Deputy General Secretary of the Popular Front for the Liberation of Palestine
- Incumbent
- Assumed office May 2022

Personal details
- Born: 16 July 1964 (age 61) Nuseirat, Egyptian Gaza Strip
- Party: Popular Front for the Liberation of Palestine

= Jamil Mezher =

Palestinian politician

Jamil Saleh Abdullah Mezher (also transliterated from Arabic as Mazhar; جميل صالح عبد الله مزهر; born 16 July 1964) is a Palestinian socialist militant and the Deputy Secretary-General of the Popular Front for the Liberation of Palestine (PFLP), a Marxist–Leninist Palestinian nationalist organisation, since 2022.

== Biography ==
Mezher was born in Gaza in 1964, to a family of refugees that settled in the Nuseirat refugee camp. He joined the PFLP in 1980, when he was 16 years old.
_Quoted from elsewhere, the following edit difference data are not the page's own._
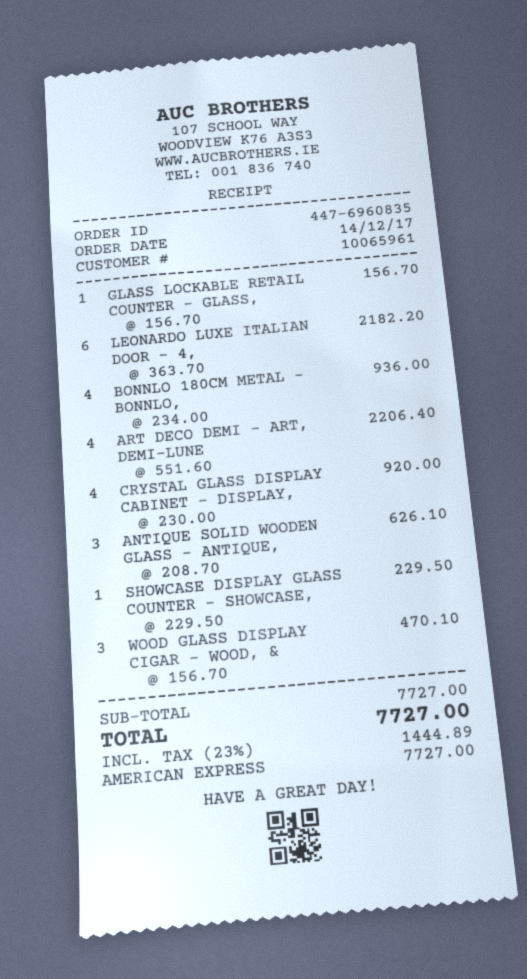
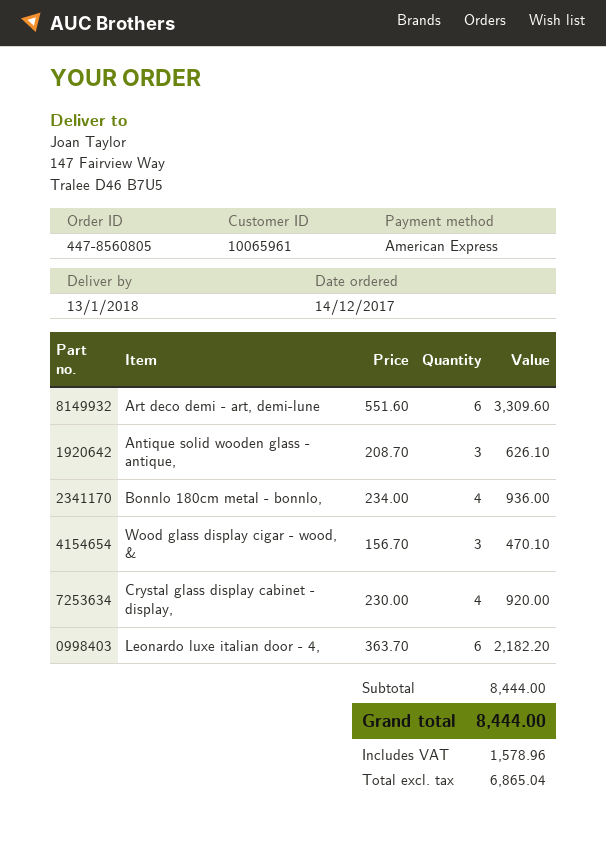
order number: 447-6960835 -> 447-8560805
GLASS LOCKABLE RETAIL COUNTER - GLASS,: 1 x 156.70 = 156.70 -> none
ART DECO DEMI - ART, DEMI-LUNE: 4 x 551.60 = 2206.40 -> 6 x 551.60 = 3309.60
SHOWCASE DISPLAY GLASS COUNTER - SHOWCASE,: 1 x 229.50 = 229.50 -> none
subtotal: 7727.00 -> 8444.00
tax: 1444.89 -> 1578.96
total: 7727.00 -> 8444.00

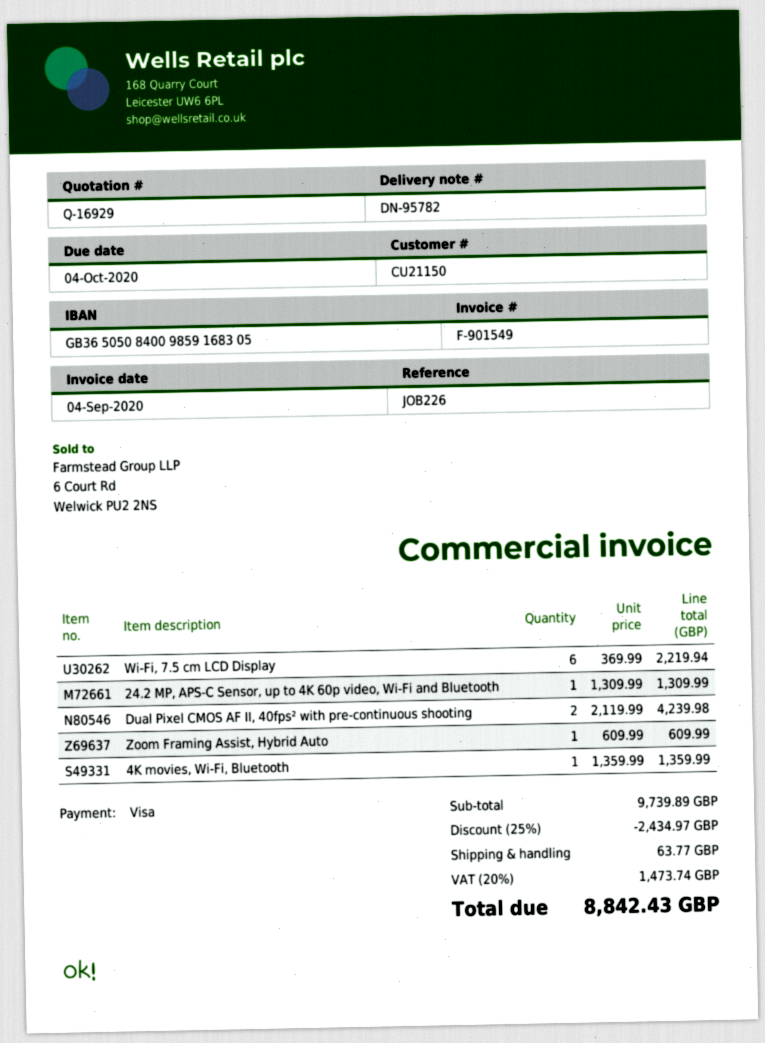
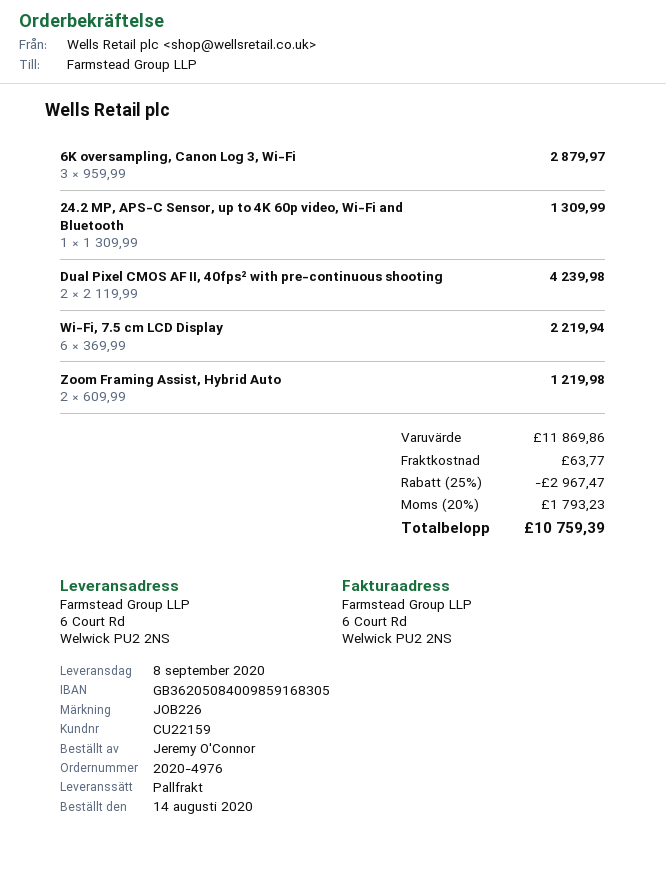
customer number: CU21150 -> CU22159
bank account: GB36505084009859168305 -> GB36205084009859168305
Zoom Framing Assist, Hybrid Auto: 1 x 609.99 = 609.99 -> 2 x 609.99 = 1219.98
4K movies, Wi-Fi, Bluetooth: 1 x 1359.99 = 1359.99 -> none
6K oversampling, Canon Log 3, Wi-Fi: none -> 3 x 959.99 = 2879.97
subtotal: 9739.89 -> 11869.86
discount: 25% = 2434.97 -> 25% = 2967.47
tax: 20% = 1473.74 -> 20% = 1793.23
total: 8842.43 -> 10759.39

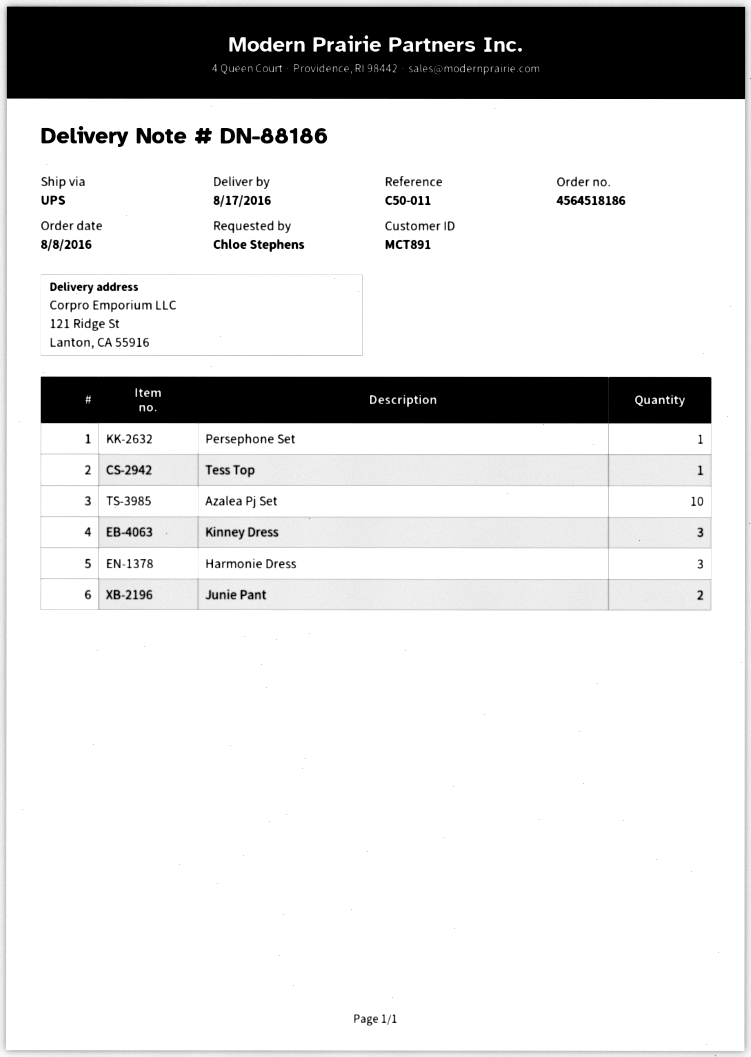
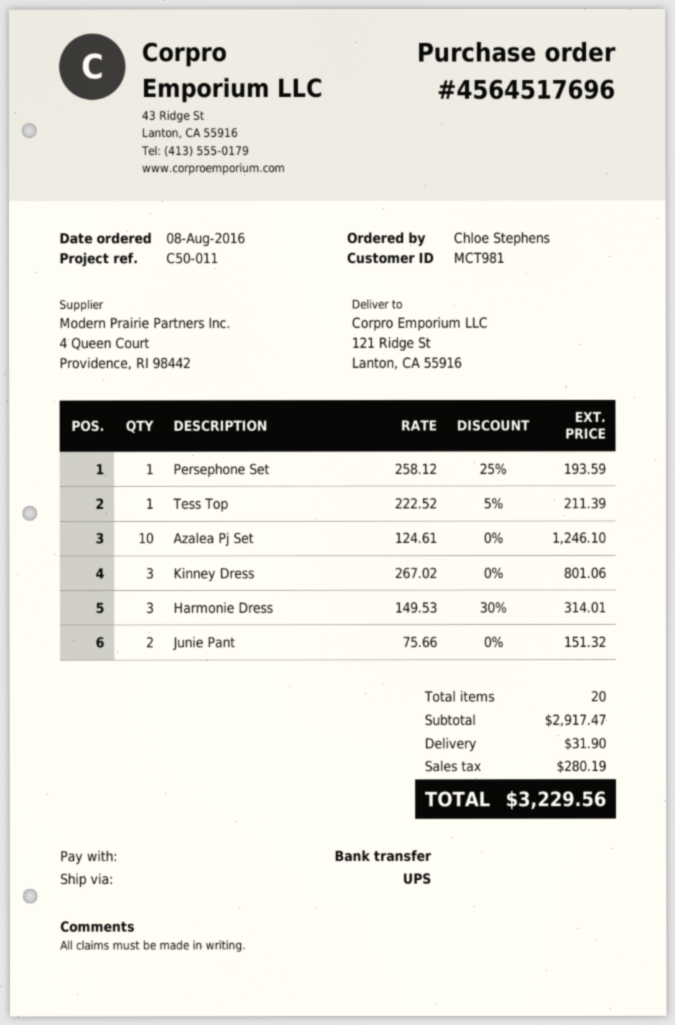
order number: 4564518186 -> 4564517696
customer number: MCT891 -> MCT981

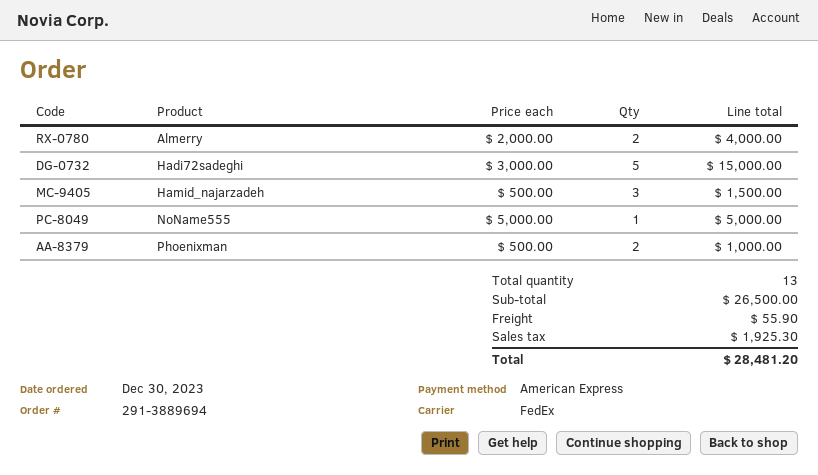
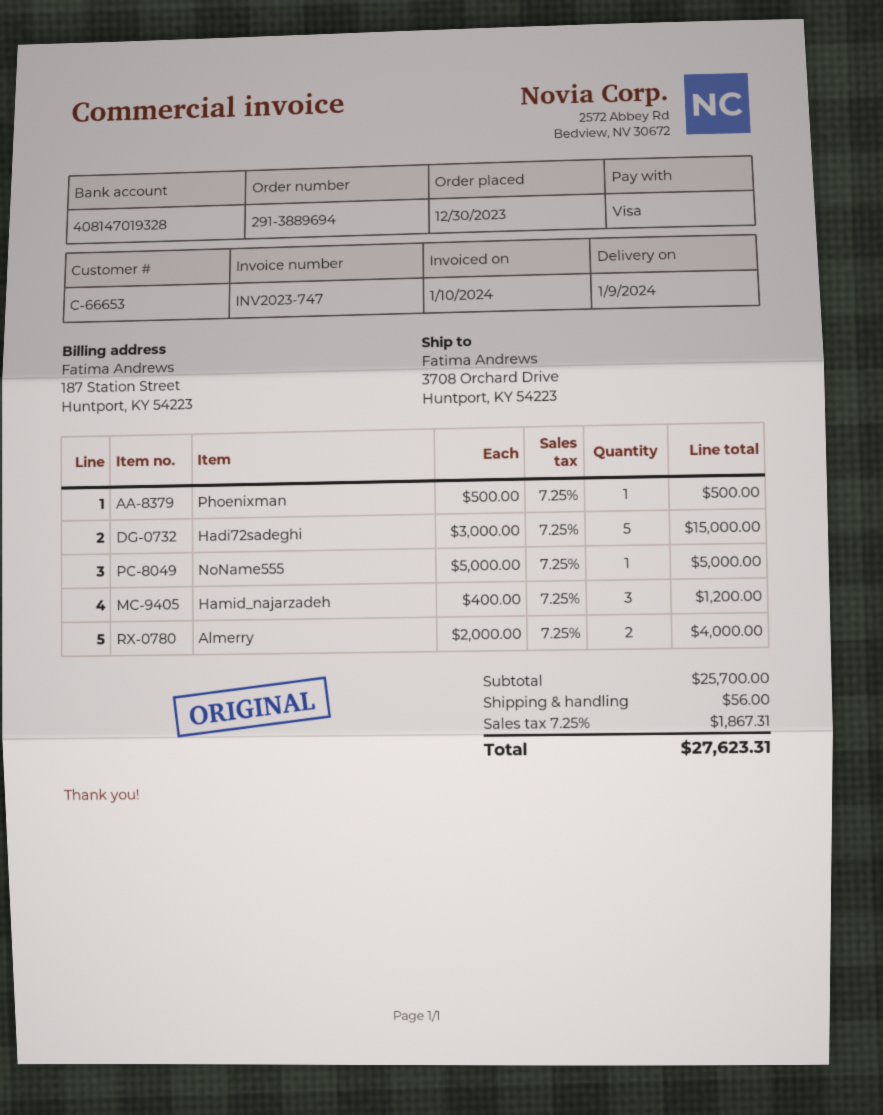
payment method: American Express -> Visa
Hamid_najarzadeh: 3 x 500.00 = 1500.00 -> 3 x 400.00 = 1200.00
Phoenixman: 2 x 500.00 = 1000.00 -> 1 x 500.00 = 500.00
subtotal: 26500.00 -> 25700.00
shipping: 55.90 -> 56.00
tax: 1925.30 -> 1867.31
total: 28481.20 -> 27623.31

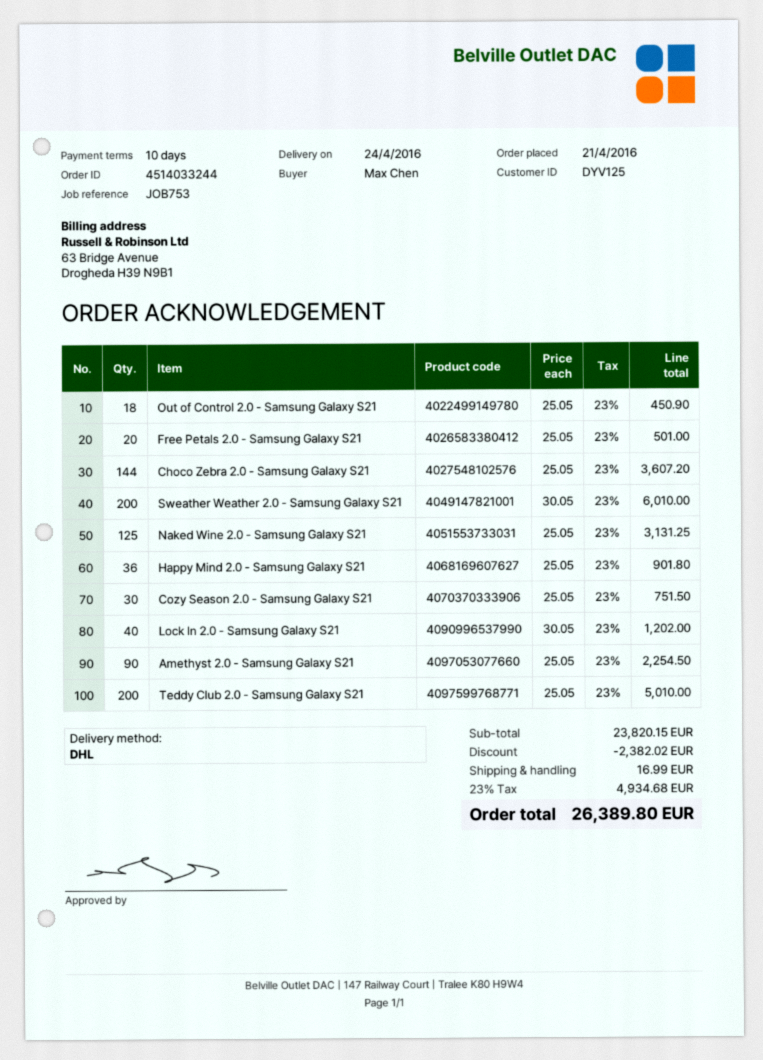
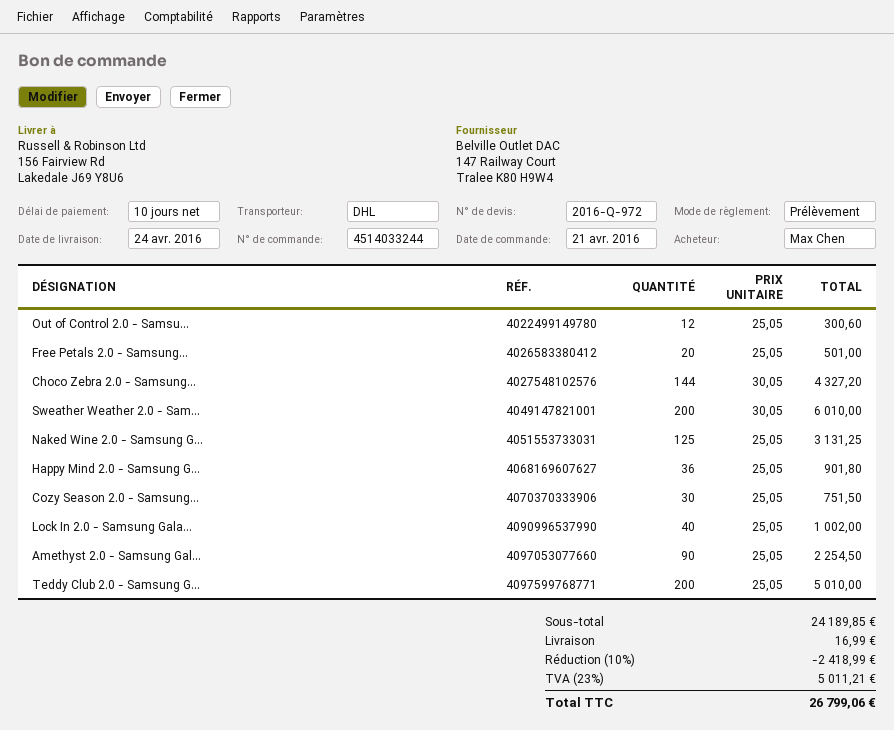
Out of Control 2.0 - Samsung Galaxy S21: 18 x 25.05 = 450.90 -> 12 x 25.05 = 300.60
Choco Zebra 2.0 - Samsung Galaxy S21: 144 x 25.05 = 3607.20 -> 144 x 30.05 = 4327.20
Lock In 2.0 - Samsung Galaxy S21: 40 x 30.05 = 1202.00 -> 40 x 25.05 = 1002.00
subtotal: 23820.15 -> 24189.85
discount: 2382.02 -> 2418.99
tax: 23% = 4934.68 -> 23% = 5011.21
total: 26389.80 -> 26799.06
He holds a bachelor's degree in administration.

For his activities he was detained by Israeli forces twice, once in 1989, and once in 1992. He began rising through the ranks, and especially following the Gaza Civil War between Fatah and Hamas, he became a key part of restructuring the Front's administrative, political and organizational system in the Gaza Strip. The PFLP at this time especially in Gaza fell into complete disarray and lost relevance; however, Mezher and others managed to cause a "renaissance" of the PFLP in Gaza by laying the foundations of the Front's organization and solidifying its structure. He eventually became the head of the PFLP in the Gaza Strip.

During the Gaza war of 2008–2009, he was the subject of an Israeli assassination attempt at Nuseirat where his home was targeted, which he survived. He played a key part in organizing and establishing several civil societies and charities with leftist and progressive natures. During the Eighth National Congress of the Popular Front in May 2022, he was elected as the Deputy Secretary-General of the PFLP. He played an important role in organizing the PFLP in preparation for, and following the start of the Gaza war, and he left the strip a month before its start, for Syria.